▶ Work to complete:
Filter the records for "подтверждении" and keep each line that has it.

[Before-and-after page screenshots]
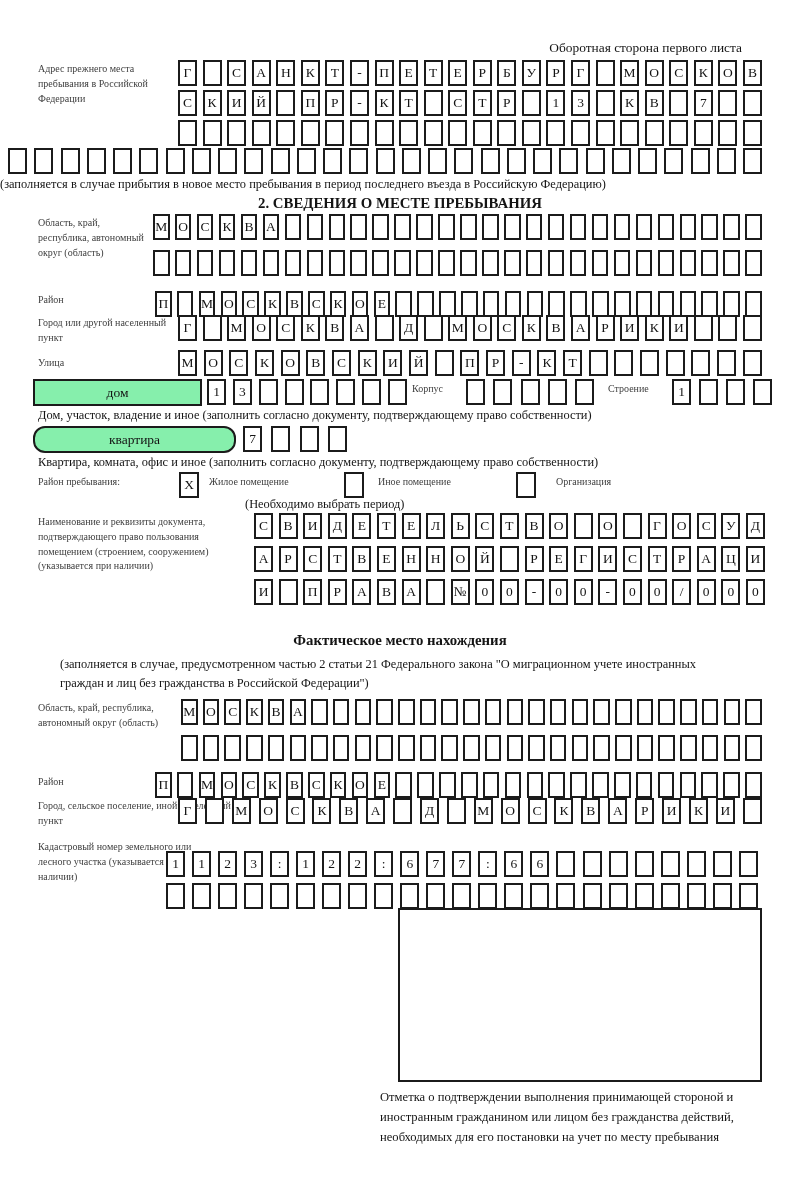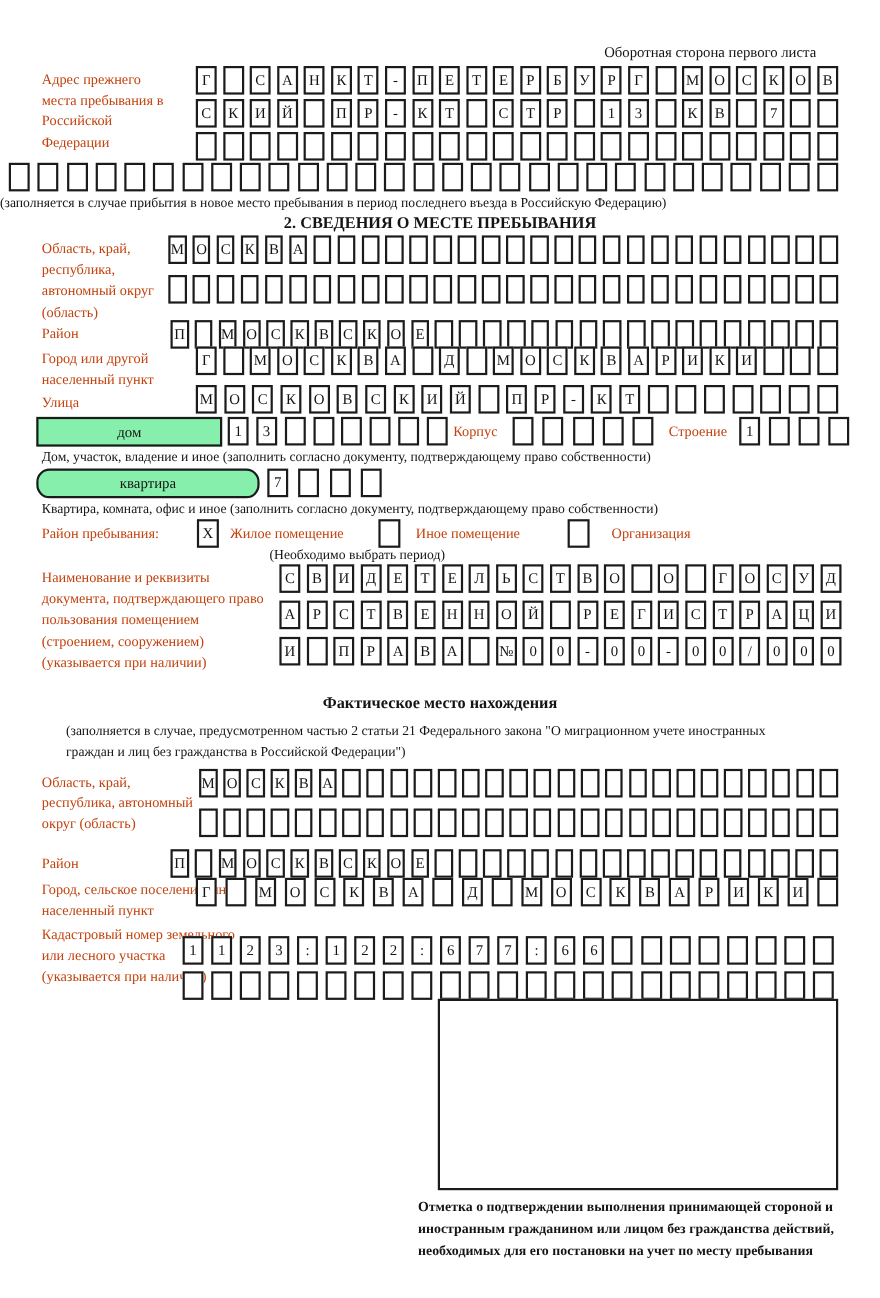--- a/index.html
+++ b/index.html
@@ -12,7 +12,7 @@
     overflow:hidden;
   }
   .abs{position:absolute;}
-  .lbl{position:absolute;font-size:13px;line-height:1.48;color:#c2410c;}
+  .lbl{position:absolute;font-size:10px;line-height:1.48;color:#404040;}
   .cap{position:absolute;font-size:12.4px;color:#141414;}
   .center{text-align:left;}
   .title{position:absolute;font-size:14.8px;font-weight:bold;text-align:center;width:800px;left:0;}

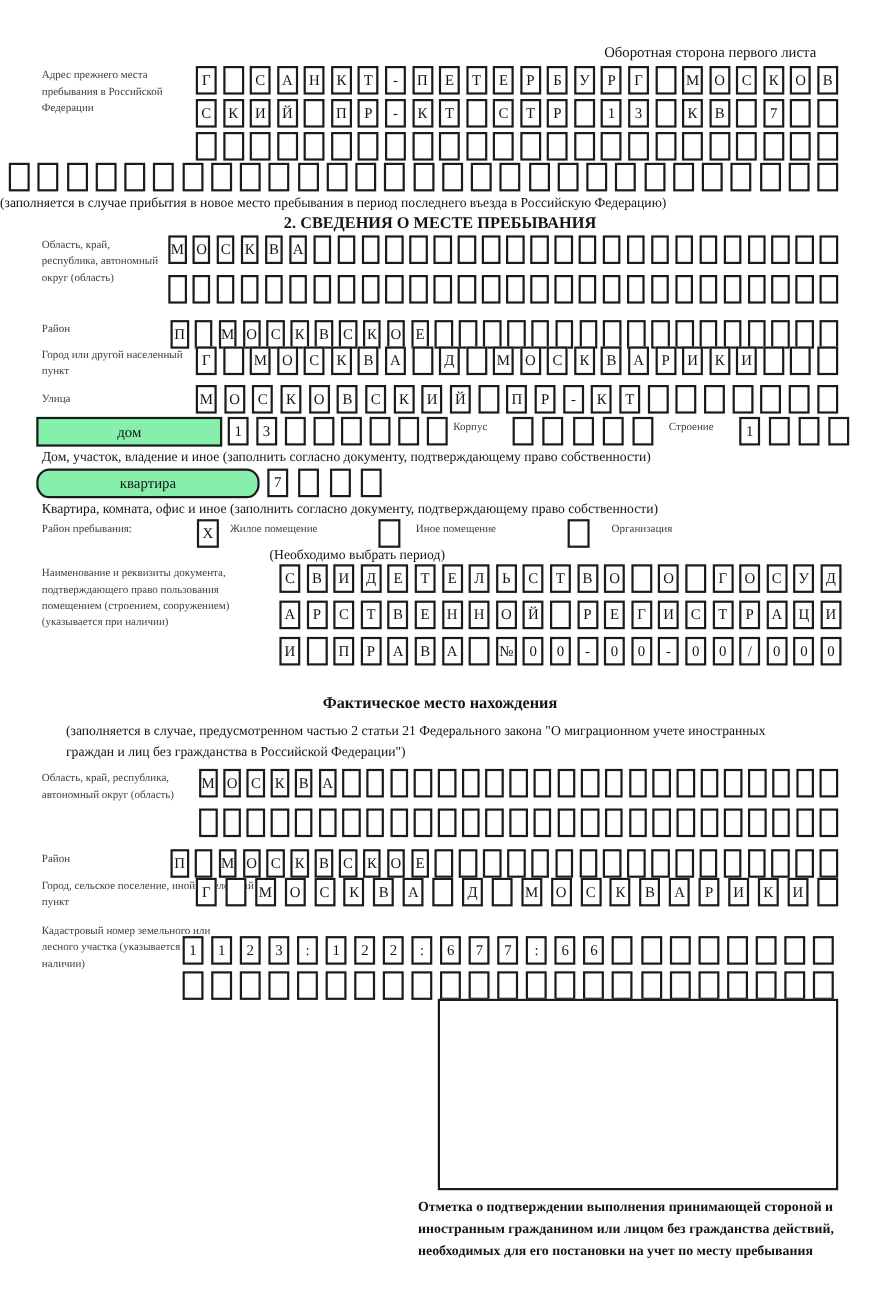--- a/index.html
+++ b/index.html
@@ -611,7 +611,7 @@
     </div>
 
   <div class="stamp" style="top:908px;left:398px;width:364px;height:174px;"></div>
-  <div class="cap center" style="top:1088px;left:380px;width:402px;line-height:1.58;font-size:12.6px;font-weight:bold;">Отметка о подтверждении выполнения принимающей стороной и иностранным гражданином или лицом без гражданства действий, необходимых для его постановки на учет по месту пребывания</div>
+  <div class="cap center" style="top:1088px;left:380px;width:402px;line-height:1.58;font-size:12.6px;">Отметка о подтверждении выполнения принимающей стороной и иностранным гражданином или лицом без гражданства действий, необходимых для его постановки на учет по месту пребывания</div>
 
 </div>
 

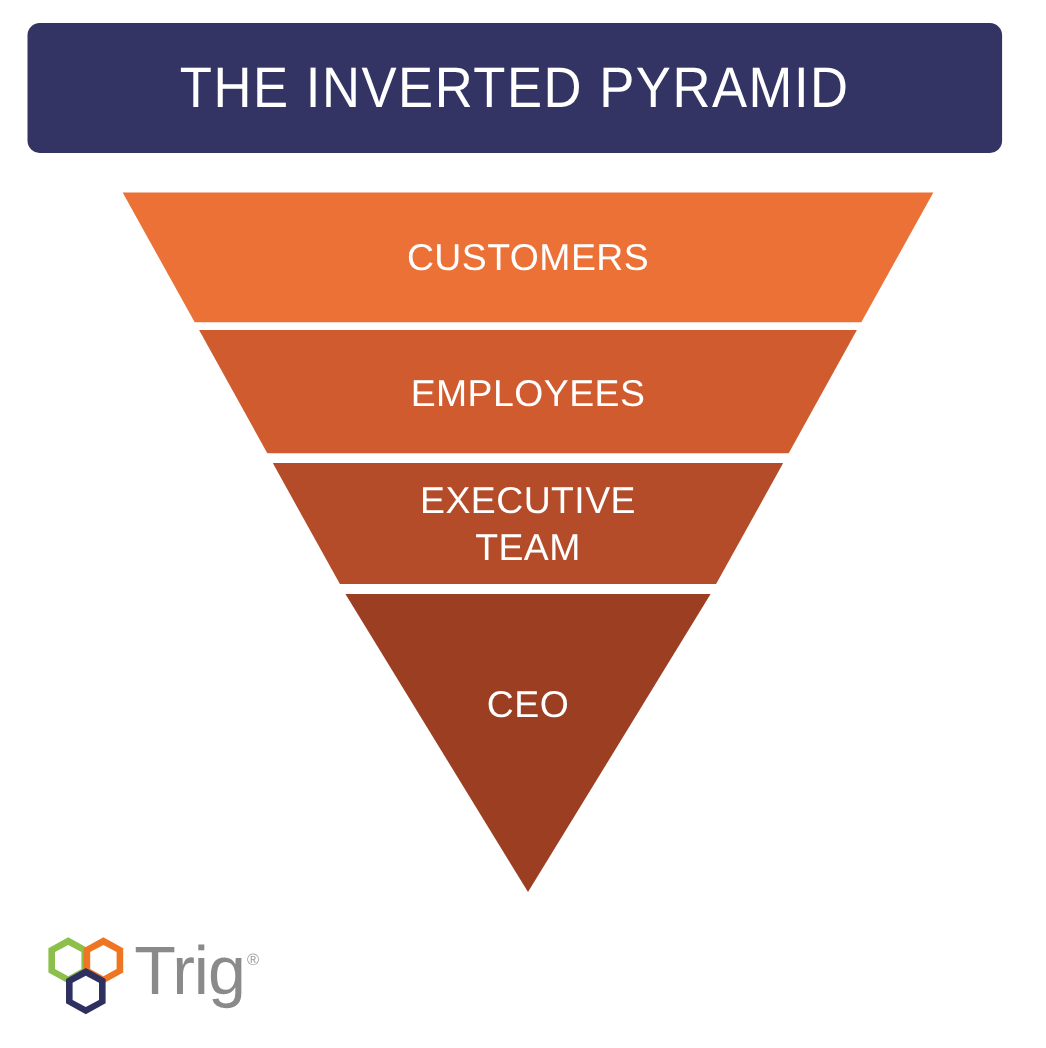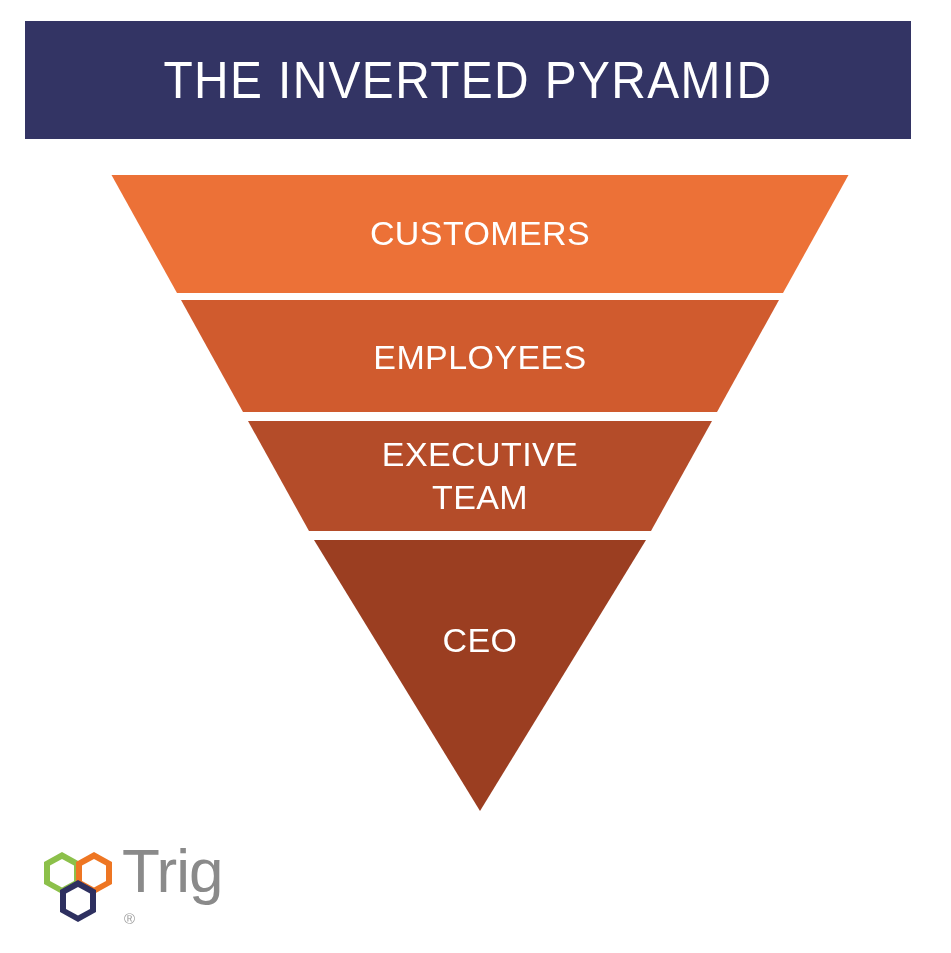--- a/index.html
+++ b/index.html
@@ -32,6 +32,7 @@
     display: flex;
     align-items: center;
     justify-content: center;
+    border-radius: 11px;
   }
   .title-text {
     color: #ffffff;

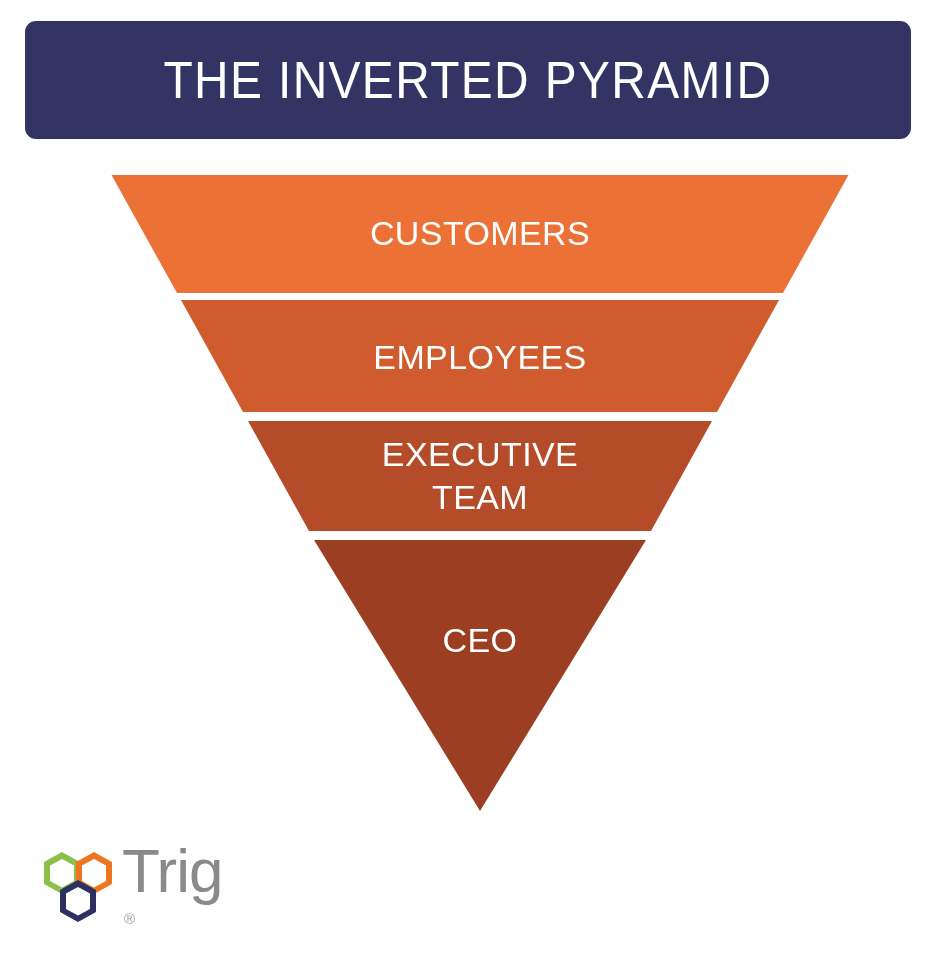--- a/index.html
+++ b/index.html
@@ -81,7 +81,6 @@
     position: relative;
     display: flex;
     align-items: flex-start;
-    flex-direction: column;
   }
   .logo-word-text {
     color: #8a8a8a;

▶ Solved exercise:
-  <div class="cap center" style="top:1088px;left:380px;width:402px;line-height:1.58;font-size:12.6px;font-weight:bold;">Отметка о подтверждении выполнения принимающей стороной и иностранным гражданином или лицом без гражданства действий, необходимых для его постановки на учет по месту пребывания</div>
+  <div class="cap center" style="top:1088px;left:380px;width:402px;line-height:1.58;font-size:12.6px;">Отметка о подтверждении выполнения принимающей стороной и иностранным гражданином или лицом без гражданства действий, необходимых для его постановки на учет по месту пребывания</div>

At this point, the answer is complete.